Ксения подошла и опустила лицо в руки Макса. Его кожа была огрубевшей, губы сухими и обветренными. В ту минуту она не знала, что сказать, да и не хотела говорить. Она плакала и не стыдилась этого. Сколько времени она ждала этой встречи! Денно и нощно, преодолевая все испытания. Теперь конец волнениям, конец боязни завтрашнего дня. Ей казалось, что теперь-то она крепко встала на обе ноги. Она нашла его, человека, которого любила так, как никто, наверное, не любил, и физически и духовно, отдаваясь всем сердцем, в котором больше не было места гордости и эгоизму, желанию получить что-то лично для себя. Макс прижимал ее к себе, целовал в лоб, в щеки, в губы, и ее сердце трепетало от счастья. Теперь она любила его так, как он когда-то хотел, и, если бы это понадобилось для его блага, она была готова даже покинуть эту холодную спартанскую комнату и оставить его навсегда, теперь, когда она увидела его, теперь, когда знала, что он вернулся к жизни. Это, наверное, и есть настоящая любовь, когда любишь кого-то ради него самого, а не для себя.


Пятнадцать дней спустя Макс сидел за деревянным столом в холодном зале, подняв воротник пальто, закутав нос в шарф. Суставы пальцев покраснели от холода и напряжения. Перед ним лежала большая анкета, напоминающая ему о худших моментах его пребывания в пансионате, когда мозги у него были еще только бесформенной массой, подвластной чьей-либо воле.

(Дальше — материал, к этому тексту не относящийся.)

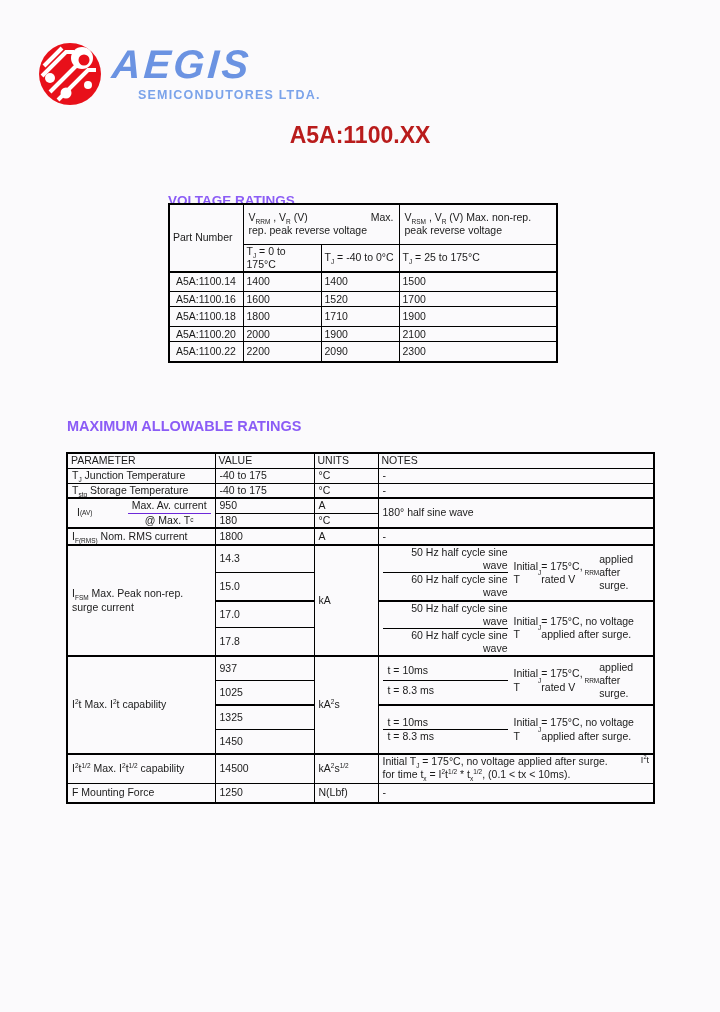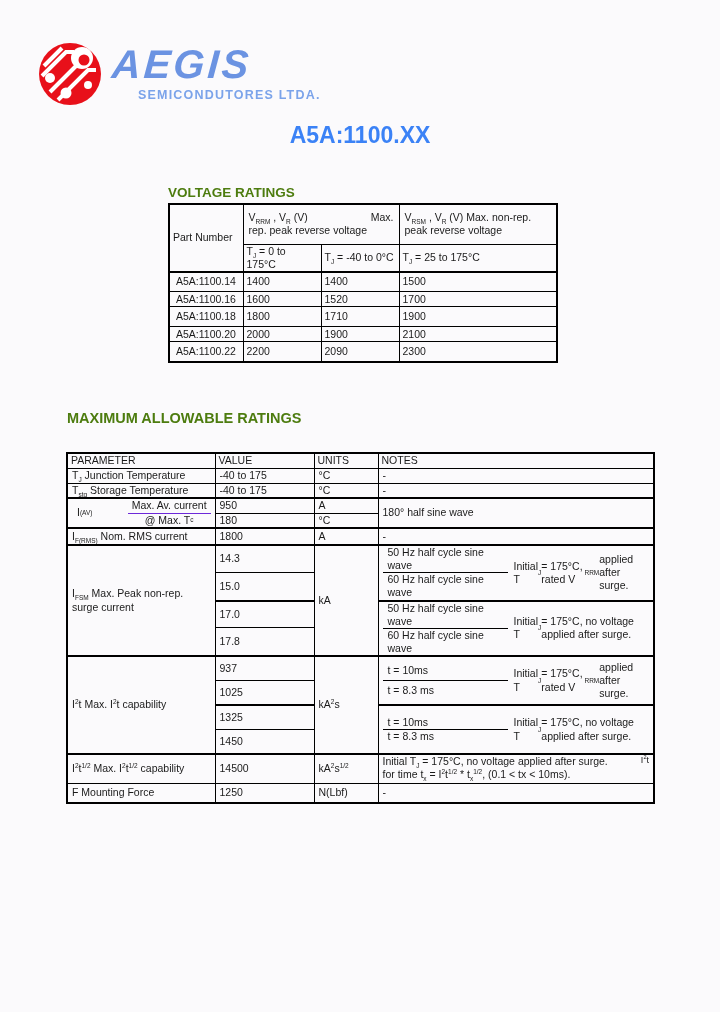"A5A:1100.XX" .doc-title { color: #3b82f6 -> #b91c1c }
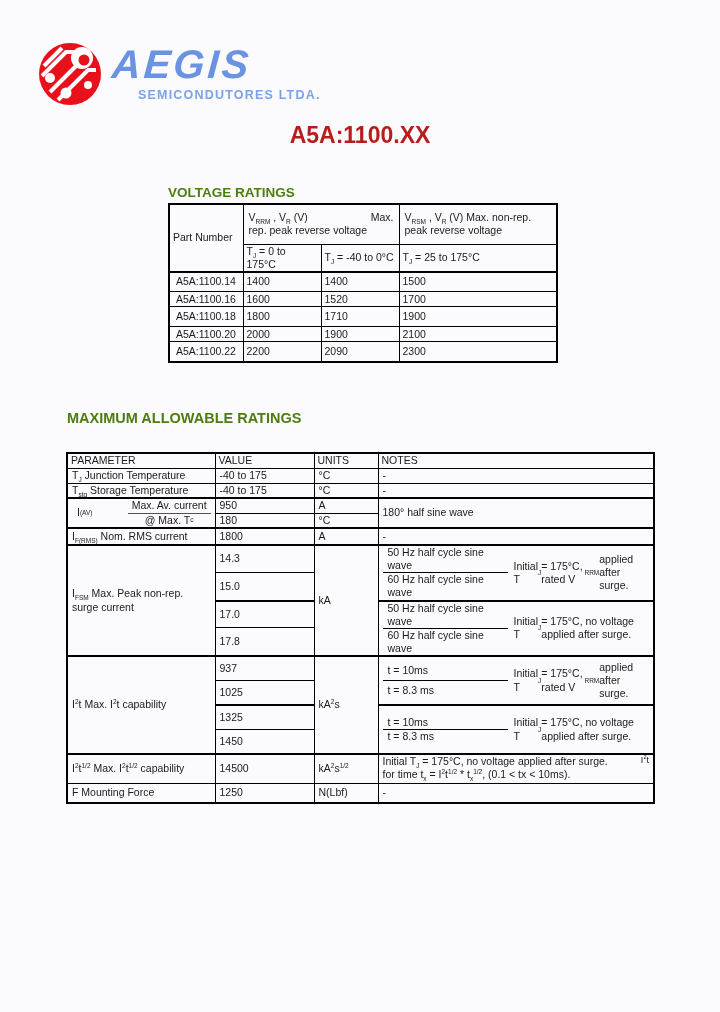"VOLTAGE RATINGS" .section-heading { color: #4d7c0f -> #8b5cf6; margin-top: none -> 8px }
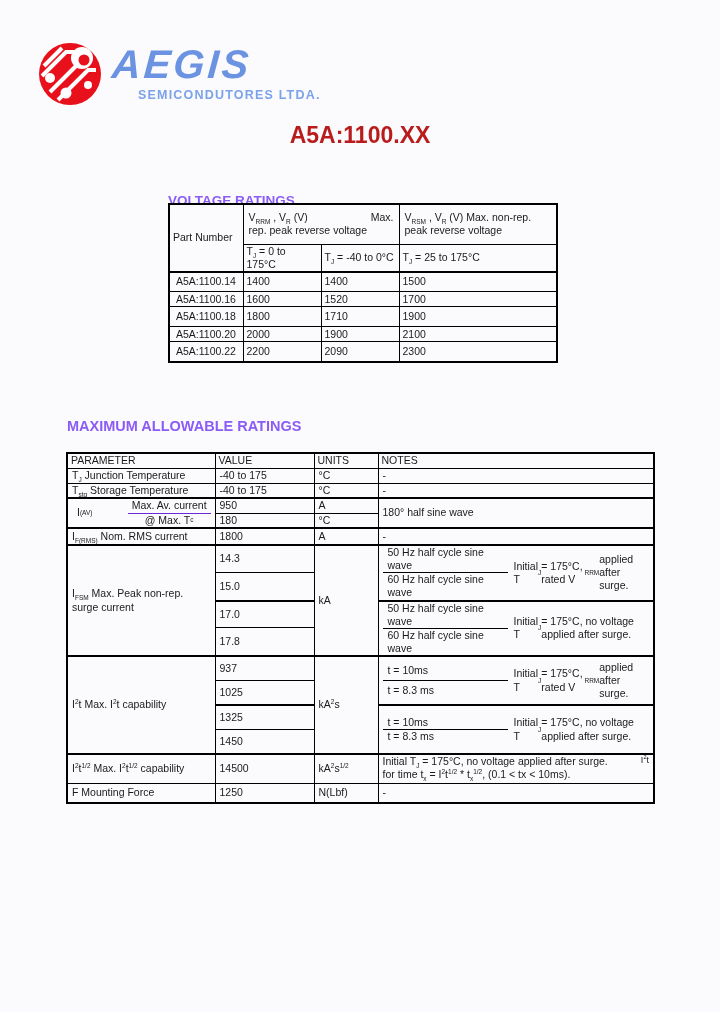"50 Hz half cycle sine" .pair-left .cond { text-align: none -> right }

Американцы разработали эту анкету на хороший десяток страниц и отпечатали тиражом в тринадцать миллионов экземпляров для использования в качестве одного из инструментов денацификации[13]. Каждый немец старше восемнадцати лет должен был заполнить ее в нескольких экземплярах скрупулезно и со всеми подробностями. Даже бывшие участники антифашистского подполья должны были проделать эту работу, которую называли абсурдной инквизицией. Но тот, кто надеялся найти место, должен был выдержать этот экзамен. Конечно, самой ценной бумагой был Persilschein[14], который, словно волшебная палочка, стирал с его обладателя все грязные разводы позорного прошлого. На черном рынке такой документ был на вес золота, но все равно пользовался спросом, ведь каждый шестой немец был членом нацистской партии.

Макс быстро просмотрел все — а их было сто тридцать один — вопросы. Имя, дата рождения, вес, цвет глаз, адрес места проживания, образование, состоял ли в нацистских организациях, военная служба… А также: происхождение и среднегодовой уровень заработка с 1 января 1931 года, пребывание за границей, в том числе участие в военных кампаниях… Опешив, он спросил себя, это в какую же бюрократическую, дубовую голову пришла идея включить сюда некоторые из вопросов. За какую партию вы голосовали в 1932? А в марте 1933? Разве вспомнишь? А как потом проверить правдивость ответов? Некоторые из его знакомых журналистов, которые имели счастье ознакомиться с вопросником, тоже приходили в недоумение.